All standard stuff saying what it's doing. The next part is important. pymbar determines how many of the samples are statistically uncorrelated, and only uses every [math]\displaystyle{ 1/2\tau }[/math] samples. Although it says correlation time,s it's really the twice the correlation time, which is the length of time required between uncorrelated samples.
Now computing correlation times Correlation times: [ 5.00888473 5.00888473 5.00888473 5.00888473 5.00888473 5.00888473 5.00888473 5.00888473 5.00888473] number of uncorrelated samples: [3417 3049 2913 3000 2940 3365 3211 2468 2407]
The convergence behaves just the same. We get the same format of outputs, because we are still sampling from 8 states.

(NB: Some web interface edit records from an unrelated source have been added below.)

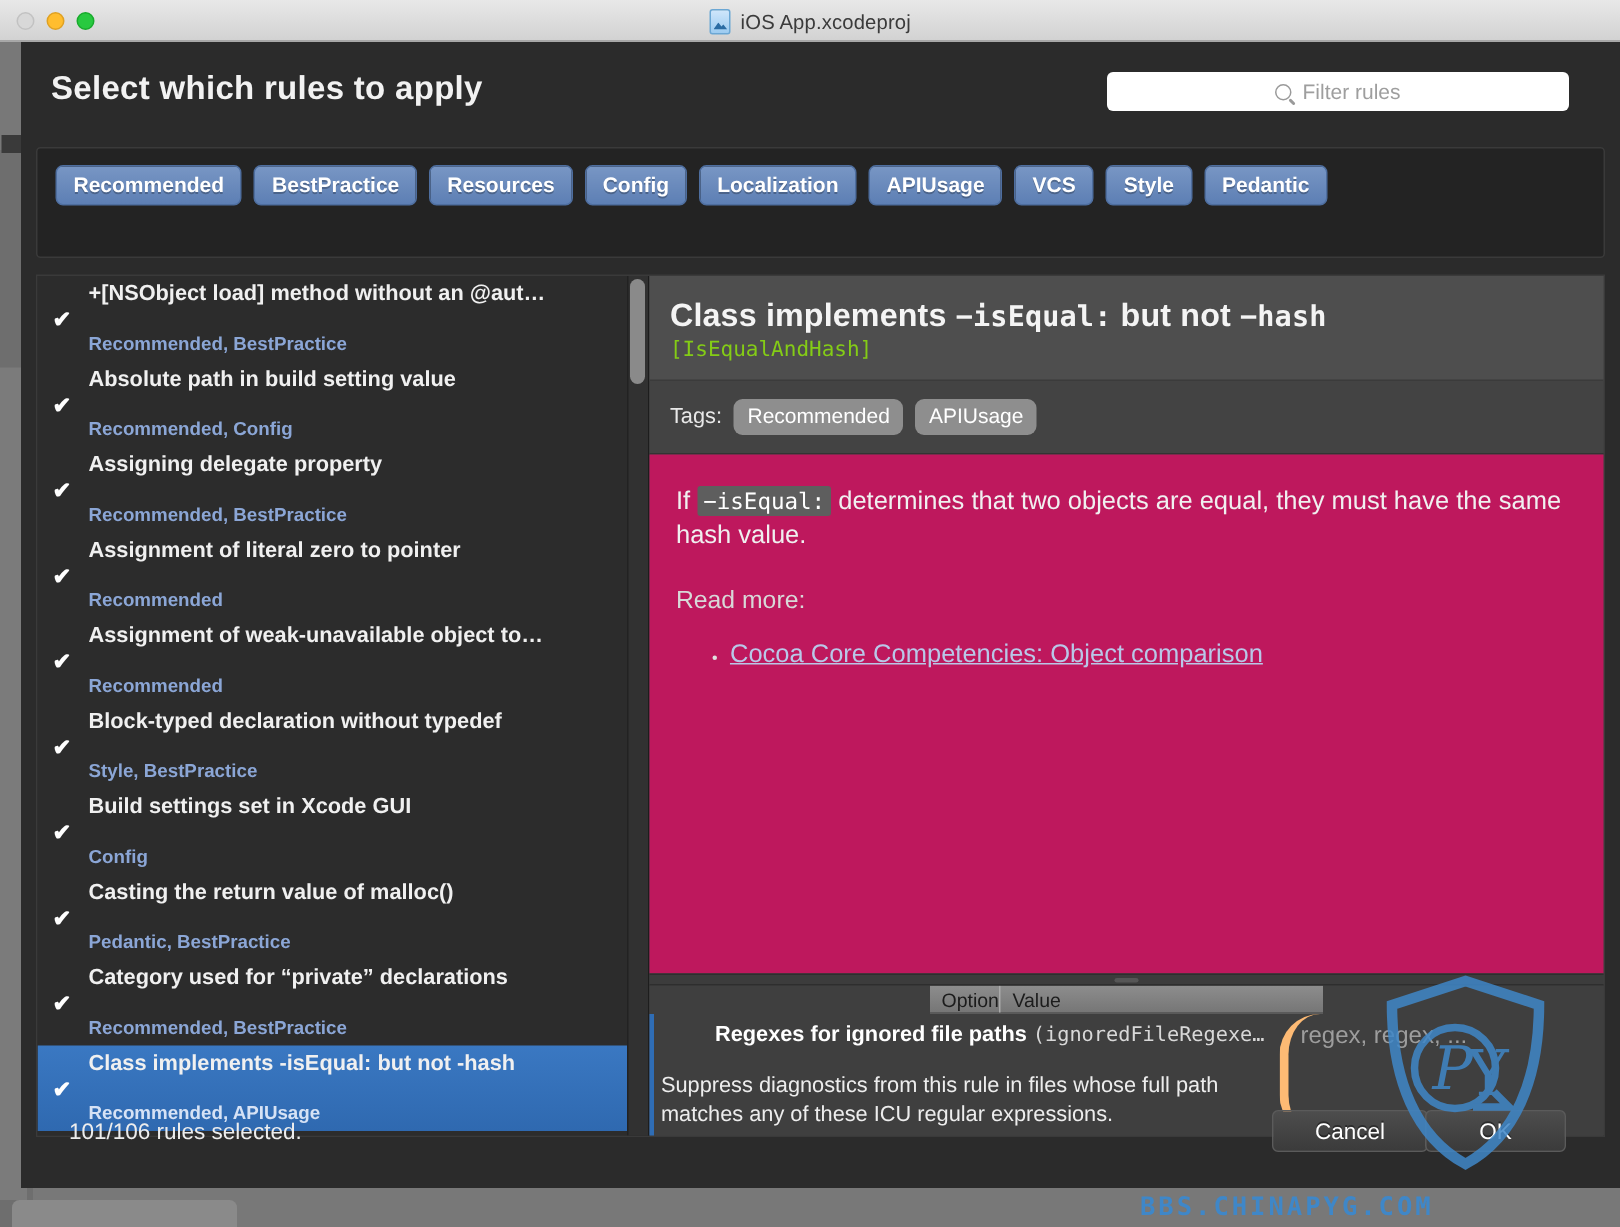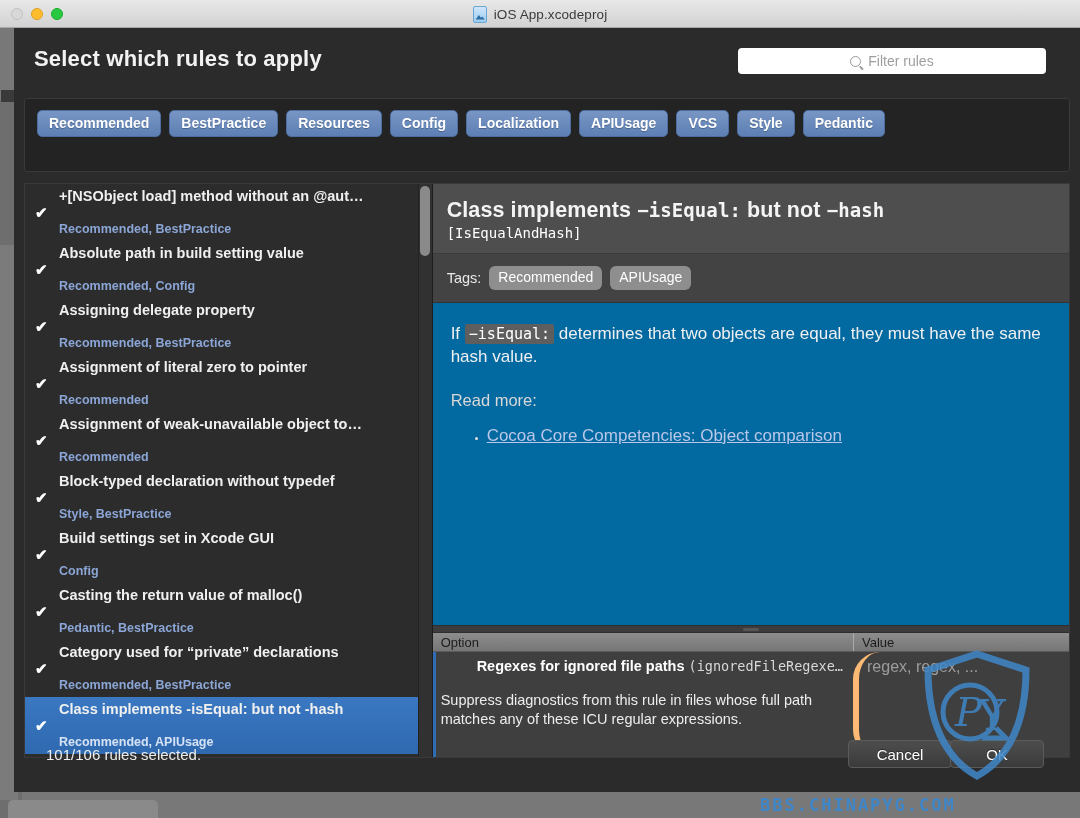"[IsEqualAndHash]" .detail-id { color: #ffffff -> #84cc16 }
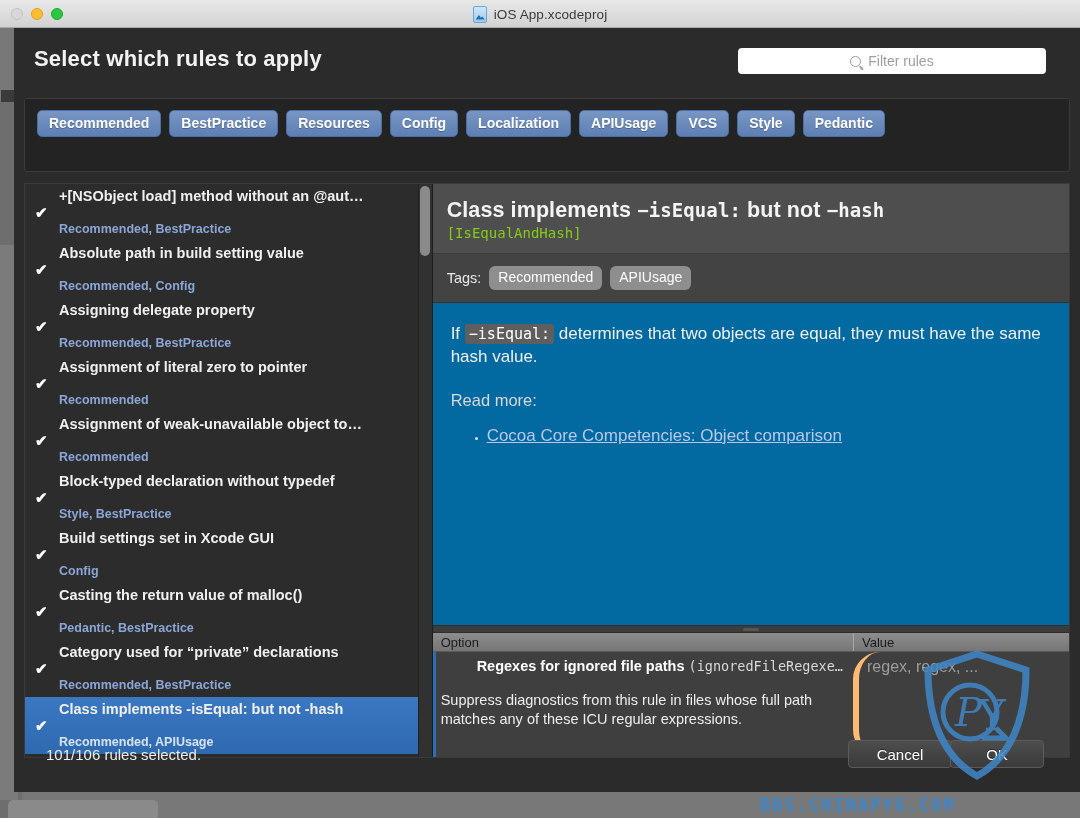"If −isEqual: determines that two" .detail-body { background: #0369a1 -> #be185d }
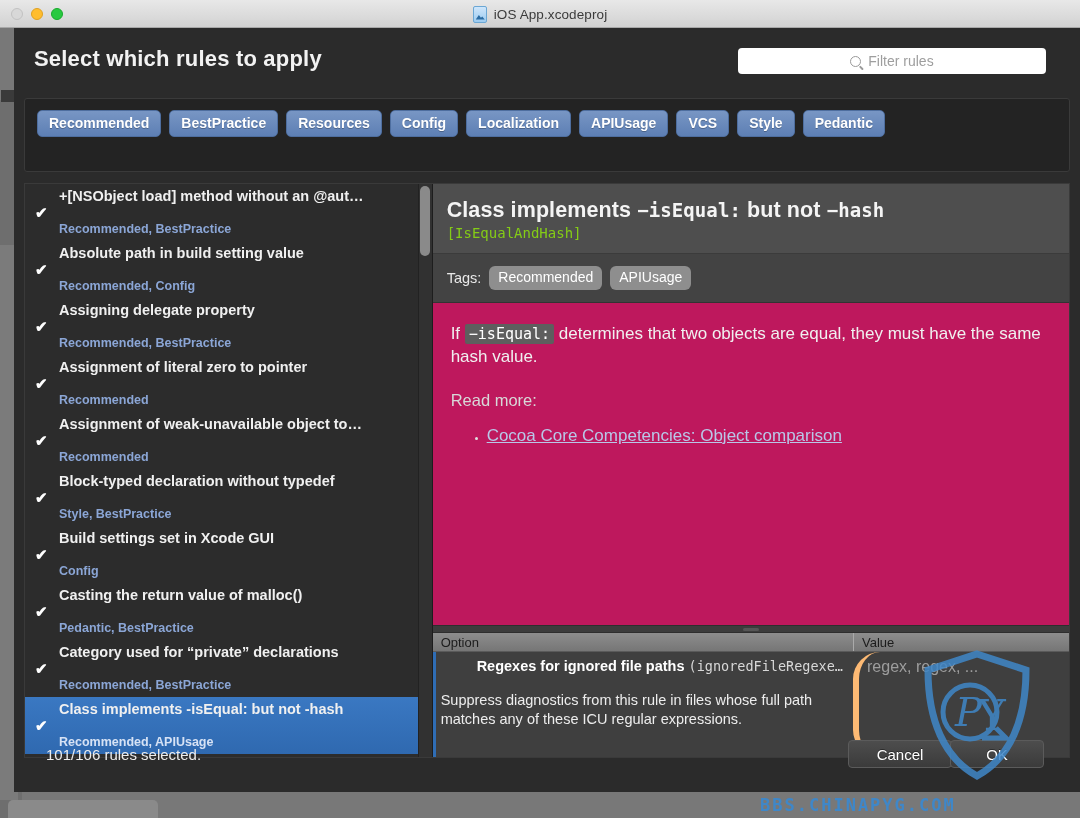"Option" .opt-table { align-items: none -> center; height: 124px -> 100px }
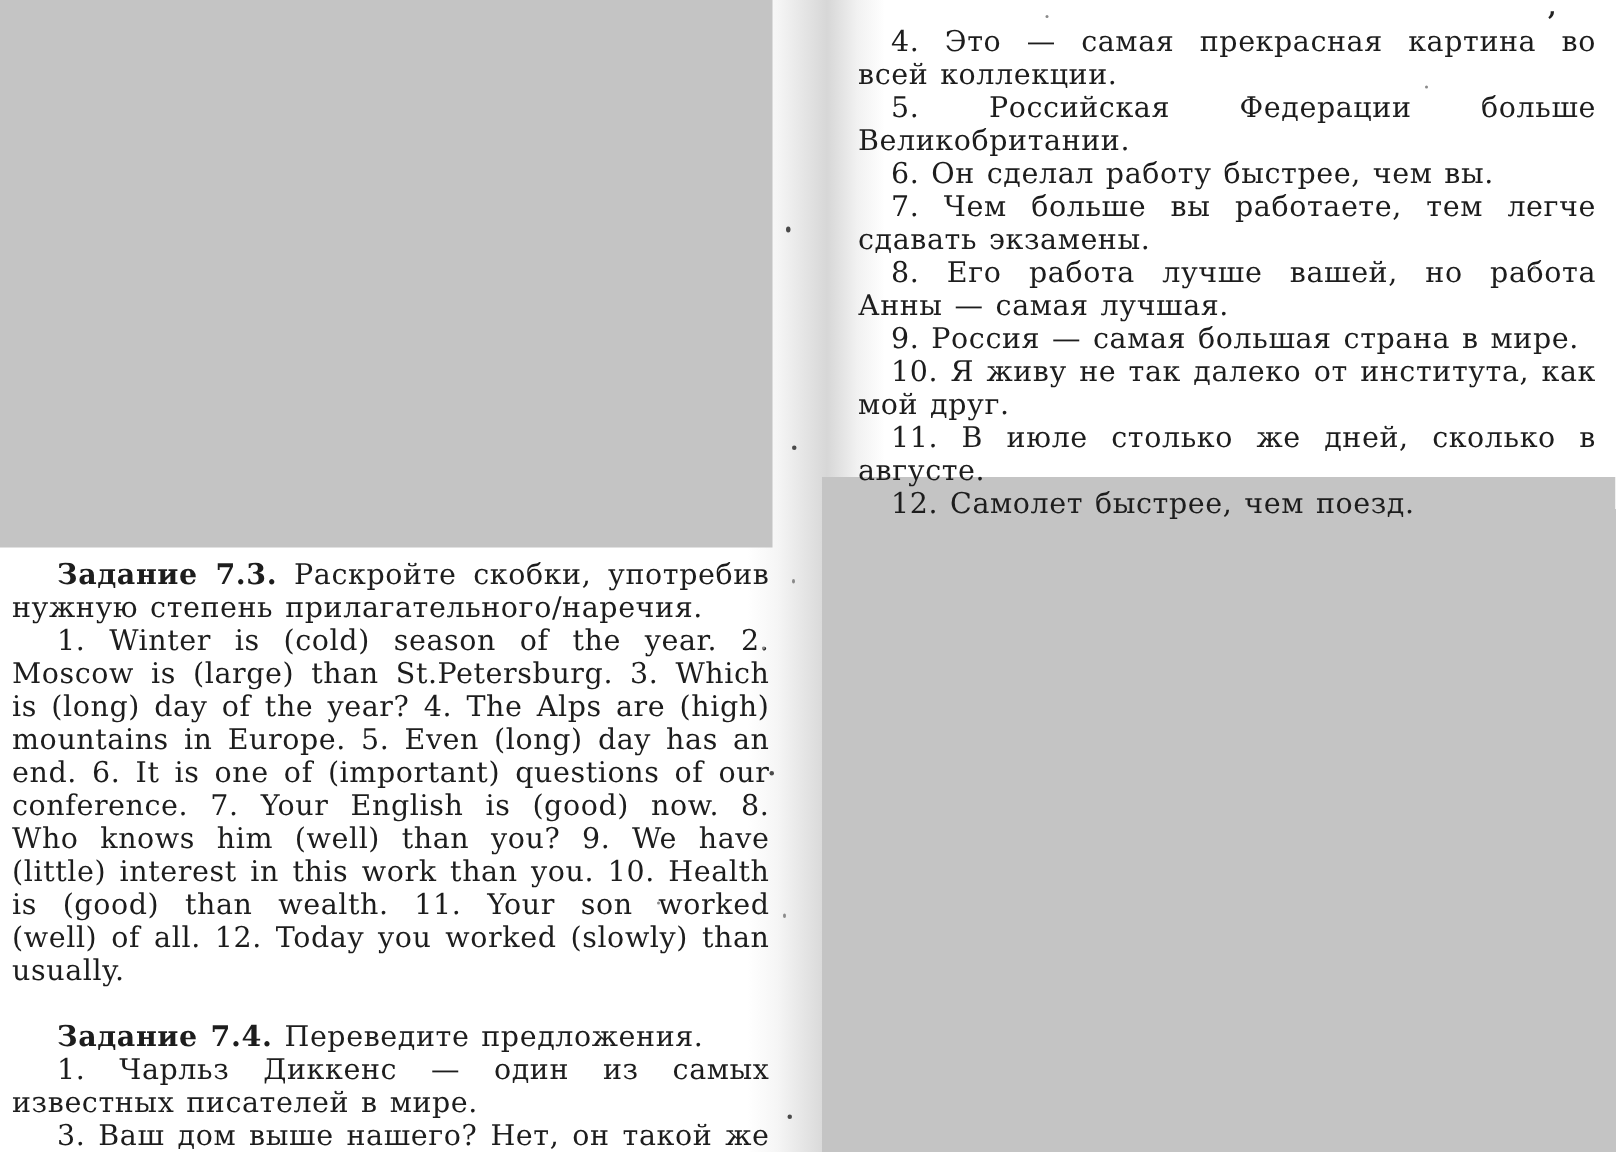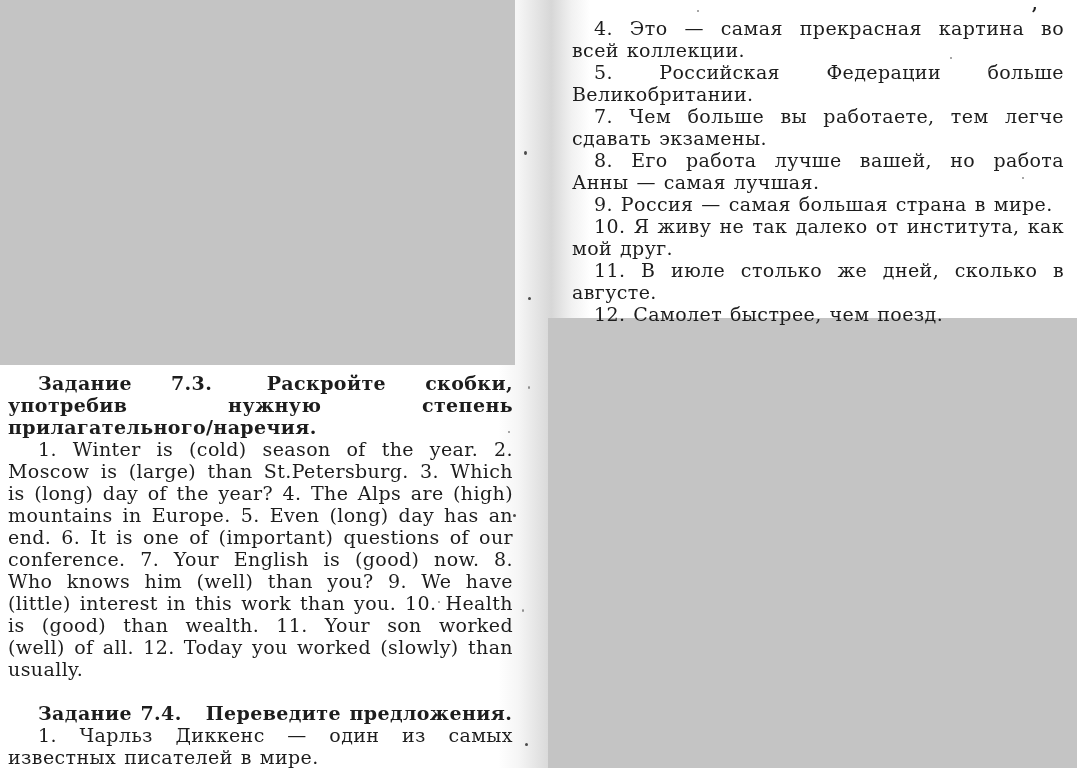"6. Он сделал работу быстрее," p { html: none -> <p>6. Он сделал работу быстрее, чем вы.</p> }
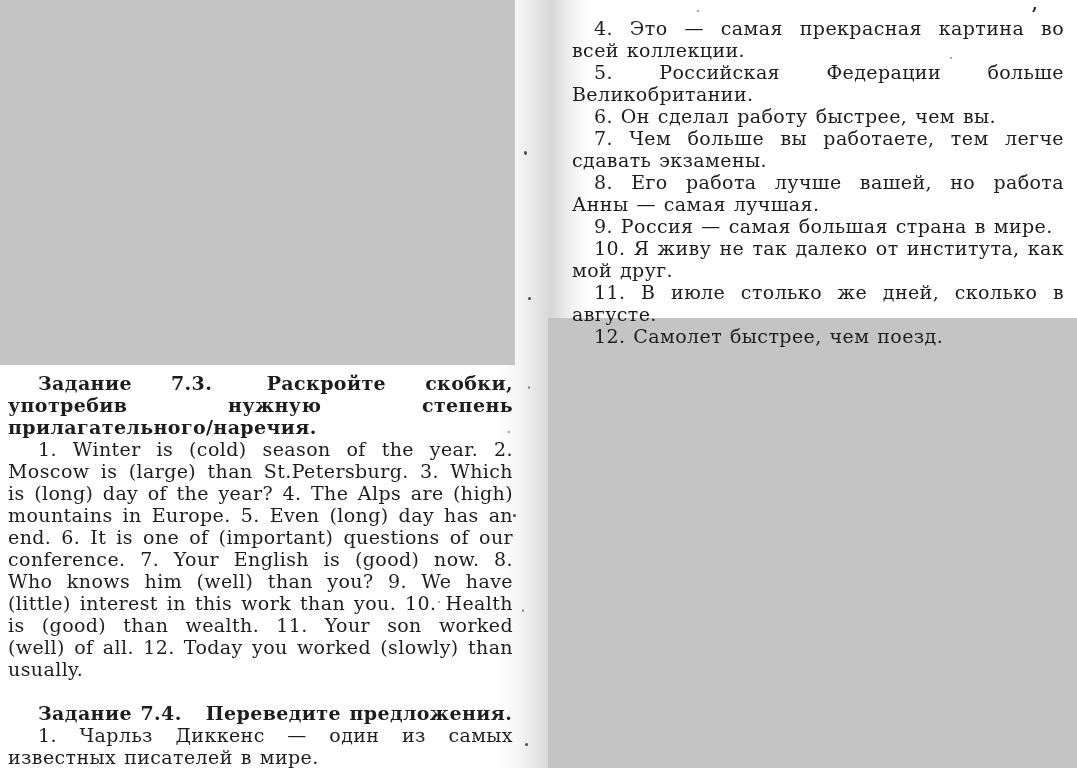"Раскройте скобки, употребив нужную" .task-instr { font-weight: bold -> normal; margin-left: 16px -> none }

TI (kJ/mol) TI-CUBIC (kJ/mol) DEXP (kJ/mol) IEXP (kJ/mol) BAR (kJ/mol) MBAR (kJ/mol) 0: 11.478 +- 0.041 11.441 +- 0.043 11.405 +- 0.089 11.467 +- 0.091 11.408 +- 0.042 11.410 +- 0.041 1: 10.274 +- 0.056 10.008 +- 0.065 10.042 +- 0.132 10.007 +- 0.174 10.032 +- 0.060 10.048 +- 0.057 2: 5.463 +- 0.072 4.811 +- 0.104 5.049 +- 0.161 4.402 +- 0.226 4.736 +- 0.073 4.714 +- 0.059 3: 4.682 +- 0.031 4.705 +- 0.033 4.948 +- 0.064 4.613 +- 0.029 4.609 +- 0.026 4.643 +- 0.017 4: 3.687 +- 0.028 3.691 +- 0.032 3.720 +- 0.104 3.794 +- 0.033 3.762 +- 0.026 3.755 +- 0.021 5: 1.503 +- 0.042 2.059 +- 0.048 1.947 +- 0.150 1.794 +- 0.054 1.792 +- 0.039 1.787 +- 0.037 6: -5.330 +- 0.068 -5.232 +- 0.075 -4.464 +- 0.409 -4.670 +- 0.187 -4.760 +- 0.090 -4.735 +- 0.089 7: -13.103 +- 0.068 -13.580 +- 0.082 -13.769 +- 0.127 -12.219 +- 1.090 -13.774 +- 0.066 -13.770 +- 0.066 ------------------- ------------------- ------------------- ------------------- ------------------- ------------------- TOTAL: 18.653 +- 0.501 17.901 +- 0.539 18.878 +- 0.522 19.187 +- 1.148 17.803 +- 0.162 17.853 +- 0.191
We have almost identical results to the fixed lamda simulations, carried out with simulations at fixed states:
TI (kJ/mol) TI-CUBIC (kJ/mol) DEXP (kJ/mol) IEXP (kJ/mol) BAR (kJ/mol) MBAR (kJ/mol) ------------------- ------------------- ------------------- ------------------- ------------------- ------------------- TOTAL: 18.505 +- 0.186 17.721 +- 0.198 17.559 +- 0.305 18.104 +- 0.361 17.688 +- 0.059 17.684 +- 0.070
We can ALSO compare to the weights at the point they were fixed. The free energies will be -1 times the weights time [math]\displaystyle{ k_B T }[/math] = 2.494 ( at T = 300 giving
0: 11.22 1: 9.94 2: 4.91 3: 4.60 4: 4.11 5: 1.60 6: -5.55 7: -13.83 TOTAL: 16.99
Which are about 0.7 kJ/mol from the MBAR estimate, about the 0.8 kJ/mol we estimated earlier.
The uncertainties are lower with the fixed lambda states, which in this case is mostly because of different correlation times. For expanded ensembles, we take the correlation time in the total u_k(x), which behaves a bit differently that the correlation time in the derivative of the potential.
Hamilton replica exchange
There is no point in doing expanded ensemble with Hamiltonian replica exchange -- it's ALREADY visiting all of the states.